HODLing is a favorite strategy for many crypto enthusiasts: keep your tokens, waiting for them to increase in value. In some cases, however, it can take a while!
Consider, for example, people who bought EOS in early 2018. Back then, it peaked at above USD 21; its highest point since has been slightly above USD 14. So what about EOS price prediction 2023 – can it stage the ultimate comeback? Let’s take a deep dive and find out.
Table of contents
- EOS price history – a bumpy ride
- Governance troubles
- New products
- EOS price prediction 2023: changes ahead
- EOS price prediction 2025: a comeback act?
- EOS price prediction 2030: a longer term perspective
- EOS price prediction 2040 and beyond
EOS price history – a bumpy ride
EOS had its initial coin offering (ICO) in 2018 and took off in no time, hitting its all-time high of USD 21.54 in April 2018. It has not been able to replicate its initial success, however: EOS price had slipped below USD 3 by the end of the same year. It did benefit from the 2021 bull run, peaking at USD 14.37, but this, too, proved to be short-lived; it was back below USD 3 by early 2022, steadily trending lower.
EOS entered the crypto world with a bang, but it has not exactly lived up to its expectations. Chart: TradingView
To make sense of these wild moves and get to EOS price prediction 2025 and beyond, we should first look back at the token’s history.
EOS is one of the earlier examples of crypto projects dubbed “Ethereum killers”. Much like Ethereum, they aim to be more than just another crypto token; instead, they aim to be a platform for developers to build their own decentralized applications or dApps. And, much like other Ethereum killers, EOS did bring a number of improvements. For one, it uses a version of the Proof-of-Stake (PoS) consensus mechanism; among other things, this means faster and cheaper transactions and lower energy consumption. It also promised to be easier for developers: they can develop their dApps in C++, a widely used programming language. Ethereum uses its own language called Solidity.
It had corporate backing: a software company called Block.one, and it had attracted some big-name investors such as the outspoken venture capitalist Peter Thiel. Incidentally, Ethereum’s co-founder Vitalik Buterin had won the Thiel Fellowship in 2014.
In other words, it had many things going for it: innovative technology, scalability, and support from some of the biggest names in crypto. Other “Ethereum killers” such as Polkadot and Solana have since emerged, promising the same things as EOS originally did – and they’ve found success. And, even though EOS has been able to deliver some returns with perfect timing, it’s fair to say it hasn’t exactly lived up to its original promise. What happened?
Arguably, the financial backing turned out to be one of the project’s biggest liabilities.
EOS was originally developed by a company called Block.one, and the company’s one-time CTO Dan Larimer is often seen as the creator of the token. This corporate backing soon raised concerns and criticisms that it goes against the decentralized principles of cryptocurrencies.

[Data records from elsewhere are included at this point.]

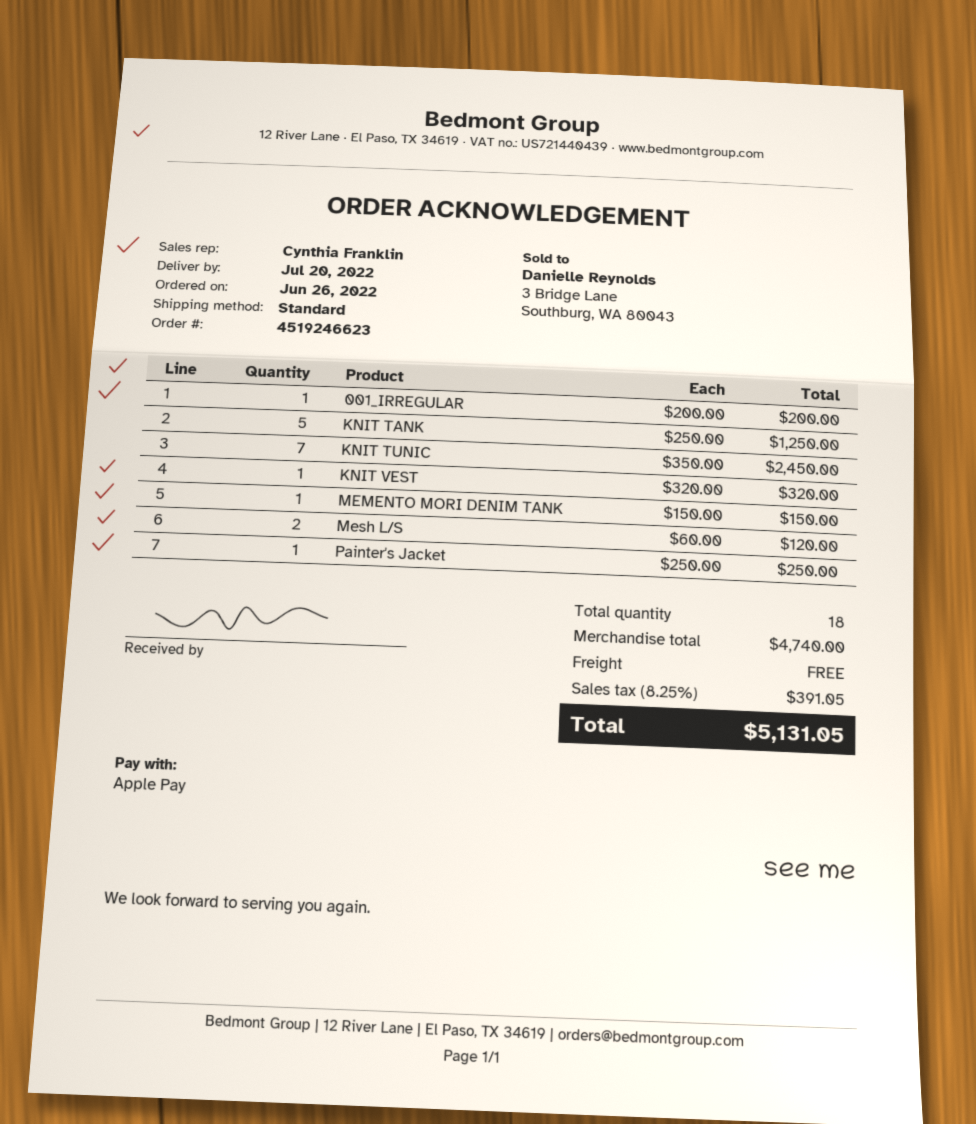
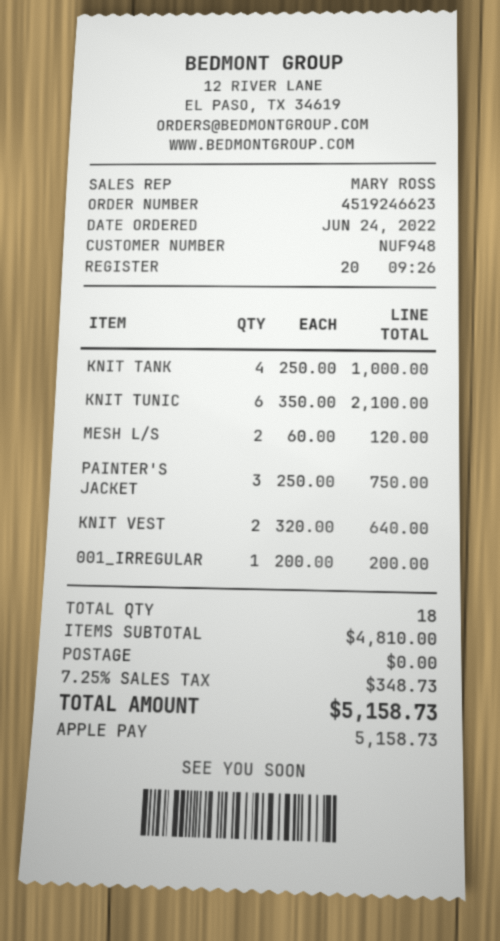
order date: 2022-06-26 -> 2022-06-24
sales rep: Cynthia Franklin -> MARY ROSS
KNIT TANK: 5 x 250.00 = 1250.00 -> 4 x 250.00 = 1000.00
KNIT TUNIC: 7 x 350.00 = 2450.00 -> 6 x 350.00 = 2100.00
KNIT VEST: 1 x 320.00 = 320.00 -> 2 x 320.00 = 640.00
MEMENTO MORI DENIM TANK: 1 x 150.00 = 150.00 -> none
Painter's Jacket: 1 x 250.00 = 250.00 -> 3 x 250.00 = 750.00
subtotal: 4740.00 -> 4810.00
tax: 8.25% = 391.05 -> 7.25% = 348.73
total: 5131.05 -> 5158.73

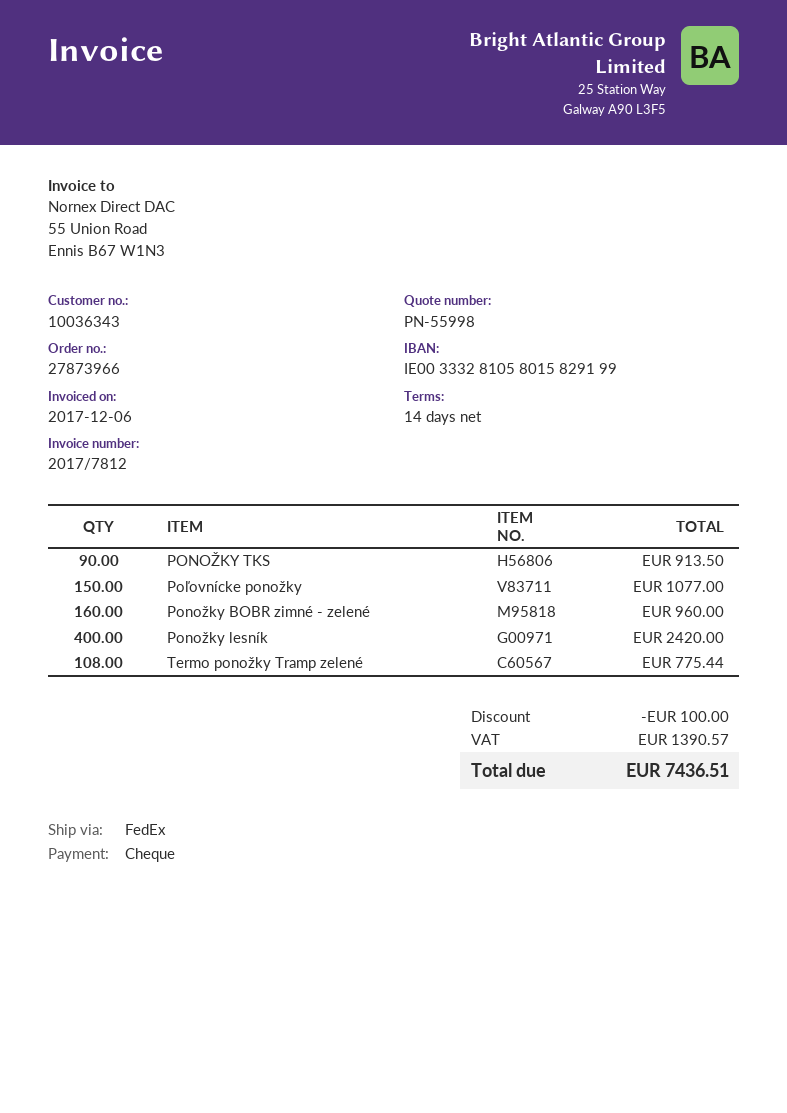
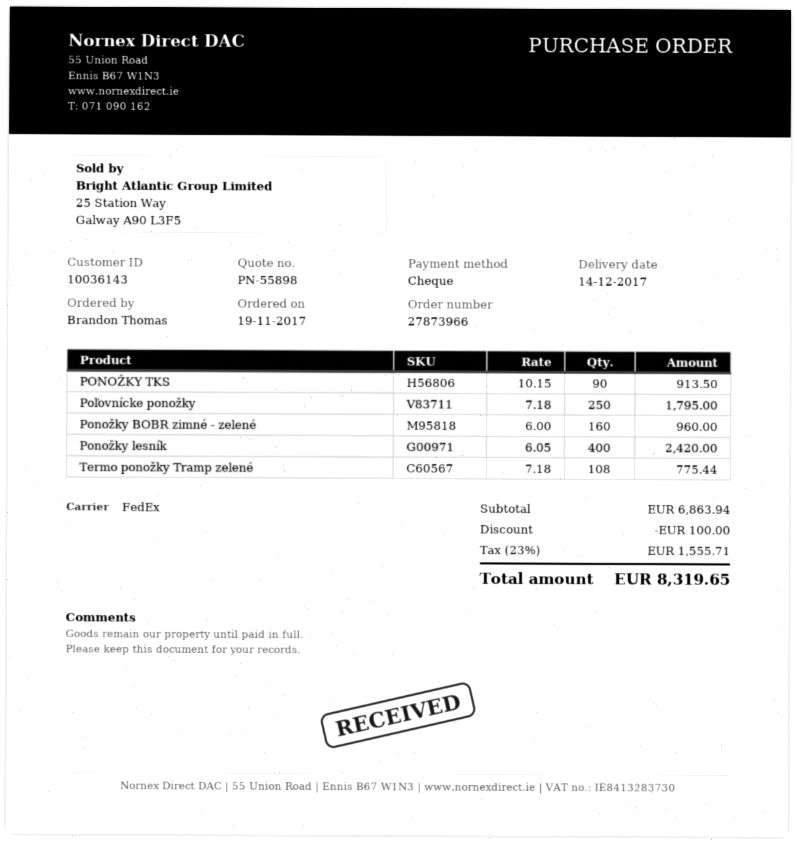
quote number: PN-55998 -> PN-55898
customer number: 10036343 -> 10036143
Poľovnícke ponožky: 150 for 1077.00 -> 250 for 1795.00
tax: 1390.57 -> 1555.71
total: 7436.51 -> 8319.65

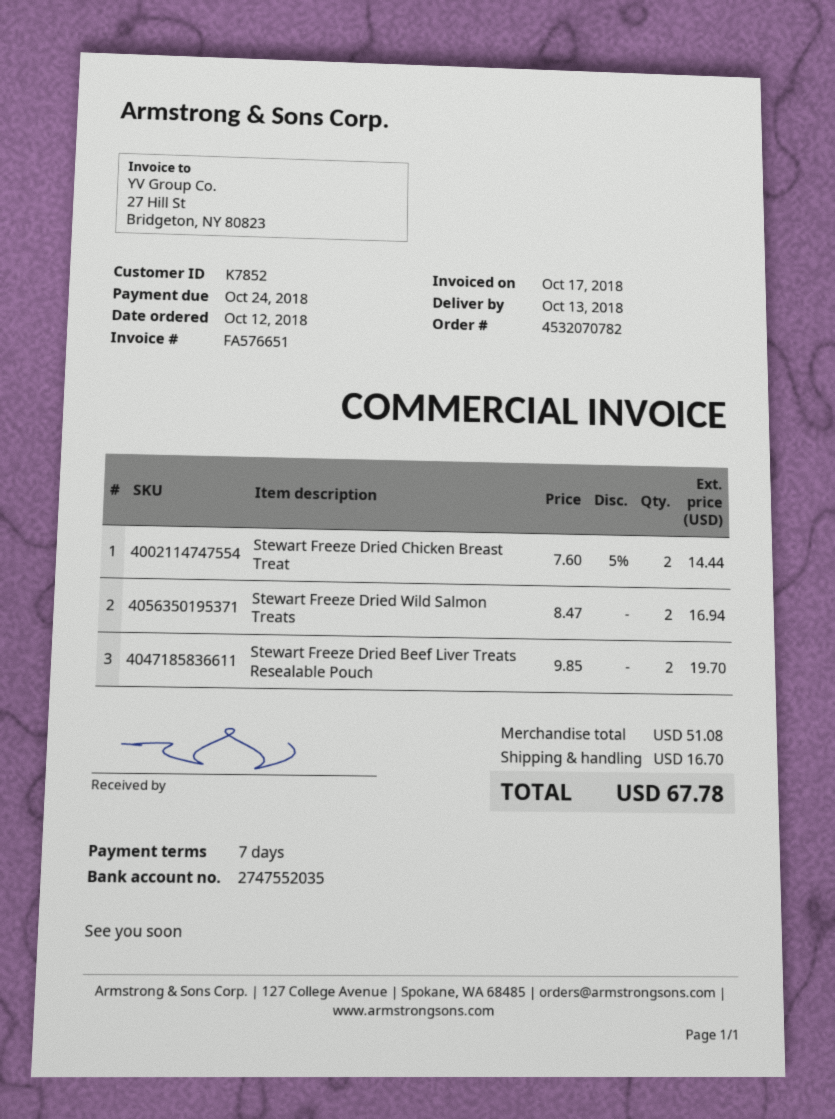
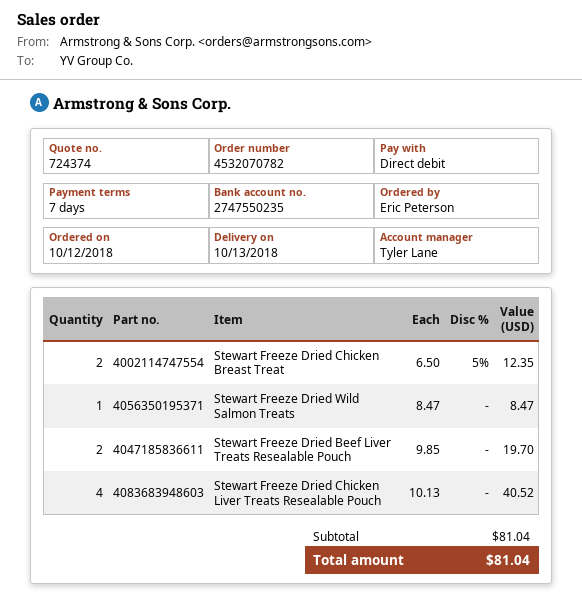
bank account: 2747552035 -> 2747550235
Stewart Freeze Dried Chicken Breast Treat: 2 x 7.60 - 5% = 14.44 -> 2 x 6.50 - 5% = 12.35
Stewart Freeze Dried Wild Salmon Treats: 2 x 8.47 = 16.94 -> 1 x 8.47 = 8.47
Stewart Freeze Dried Chicken Liver Treats Resealable Pouch: none -> 4 x 10.13 = 40.52
subtotal: 51.08 -> 81.04
shipping: 16.70 -> none
total: 67.78 -> 81.04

It should be noted that EOS uses a variant of the PoS protocol known as delegated Proof-of-Stake. New blocks are produced by elected block producers, and there are just 21 of them. Arguably, this makes the network even more centralized.
There are some familiar names among the largest block producers. Screenshot: EOS
And indeed, this soon caused issues; in June 2018, the block producers froze some wallets suspected to hold stolen tokens. The crypto community viewed this as a gross violation of one of the main principles of crypto – that there’s no central authority who can shut things off. Coincidentally or not, the cryptocurrency also saw a notable drop about this time.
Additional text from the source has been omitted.